The integer operation of the expression is to be performed in CPU Executed within the corresponding operating device, CPU Inner Integer Operator(ALU)The byte length of an operand is usually int Its own length, but also CPU Length of the universal register. So, just in time for two char Type addition, in CPU Actually, you also need to convert to CPU The standard length of a memory integer operand. currency CPU It is difficult to directly add two 8-bit bytes(Although there may be instructions for this byte addition in machine instructions). So the lengths in the expression may be less than int Length integer value, must be converted to int or unsigned int，Then you can enter CPU To perform an operation.

Example:

Q: What is the result of the output?

char a = 3; char b = 127; char c = a + b; printf("%d\n",c); //Output-126

Resolution:

char a = 3; //00000000000000000000000000000011 //Truncate -> 00000011 -> Save to a char b = 127; //00000000000000000000000001111111 //Truncate -> 01111111 -> Save to b char c= a+b; //a:00000011 integer promotion - > (by symbol bit promotion) //00000000000000000000000000000011 //b:01111111 Integer Lift-> //00000000000000000000000001111111 //Addition //00000000000000000000000010000010 //Truncate -> 10000010 -> Save to c printf("%d\n",c); //a:10000010 integer promotion - > (by symbol bit promotion) //11111111111111111111111111110000010 - Complement //11111111111111111111111111110000001 - Inverse Code //10000000000000000000000001110 - Original //Convert to decimal: -126

The values of b and c are promoted to normal integers and the addition is performed. After the addition operation is completed, the result is staged and stored in a.

So what is integer promotion?

Integer promotion is based on the symbol bits of the data type of the variable. The unsigned number can be directly preceded by 0.

# Integer promotion of negative numbers char a = -1; Integer Lift 11111111 (Complement Code) Complement Code-1-> Inverse Code Positive Number Invariant Negative Number Reverse # Integer promotion of positive numbers char = 1; Integer lift 00000001(Complement Code) Positive numbers have the same three codes

Example of integer promotion

//Case 1 int main(){ char a= 0xb6;//10110110 short b = 0xb600; int c = 0xb6000000; if(a==0xb6) printf("a"); if(b==0xb600) printf("b"); if(c==0xb6000000) printf("c"); return 0; }

Explains the existence of integer promotion.

##### Arithmetic Conversion

If each operand of an operator is of a different type, the operation cannot proceed unless one of the operands is converted to the type of the other.
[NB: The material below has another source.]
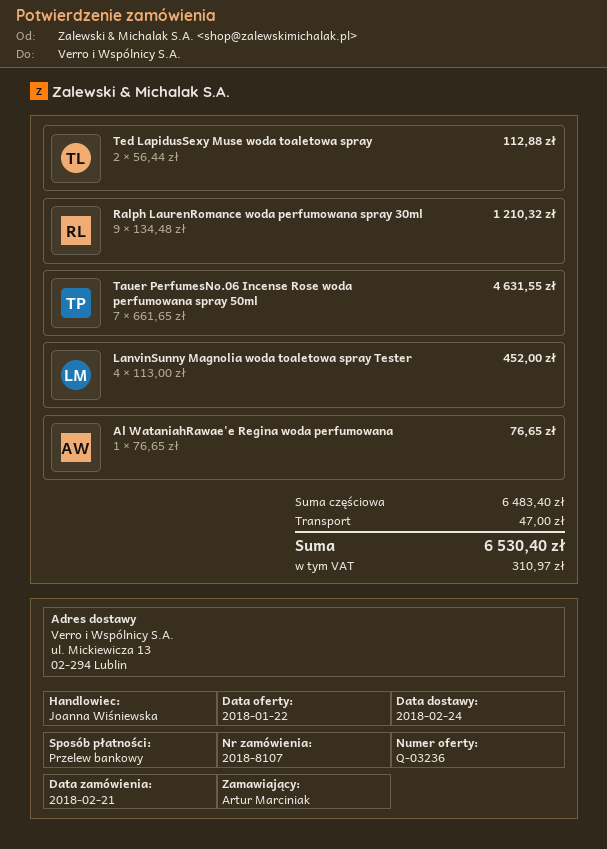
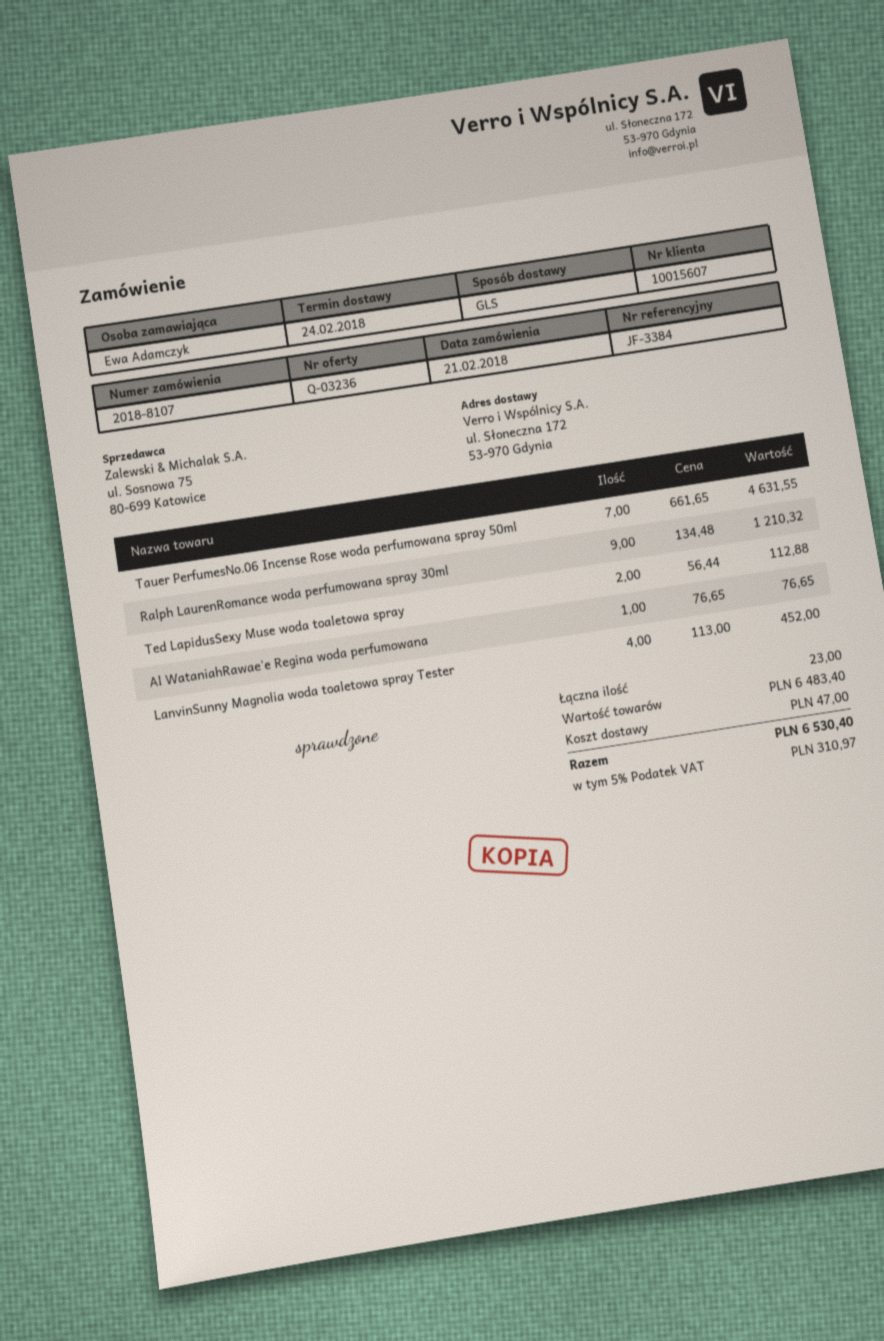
ordered by: Artur Marciniak -> Ewa Adamczyk
ship to: ul. Mickiewicza 13, 02-294 Lublin -> ul. Słoneczna 172, 53-970 Gdynia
Normal arithmetic conversion.

long double double float unsigned long int long int unsigned int int

If the type of an operand ranks lower in the list above, the operation is performed after converting to the type of another operand.

Note: Arithmetic conversion should be done properly or there will be some potential problems.

float f = 3.14; int num = f;//Factor conversion, loss of precision.

##### Operator Properties

The evaluation of complex expressions has three factors.

- operator precedence
- Nuclearity of operators
- Whether to control the evaluation order

Which of the two adjacent operators does it hold first? Depends on priority. If the priority is the same, it depends on their combination.

operator precedence

Note: Pictures are quoted from [ https://blog.csdn.net/zhanghong056/article/details/76667298 ]

Problem code:

int main(){ int i = 1; int ret = (++i) + (++i) +(++i); printf("%d",ret); printf("%d",i); return 0; } //It is preliminary to decide whether the order of calculation is the addition of three numbers, but whether the first ++ i is stored before calculation or if the value is changed before calculation. This is ambiguous.

Focus:

Writing an expression is problematic if the only calculation path cannot be determined by the properties of the operator.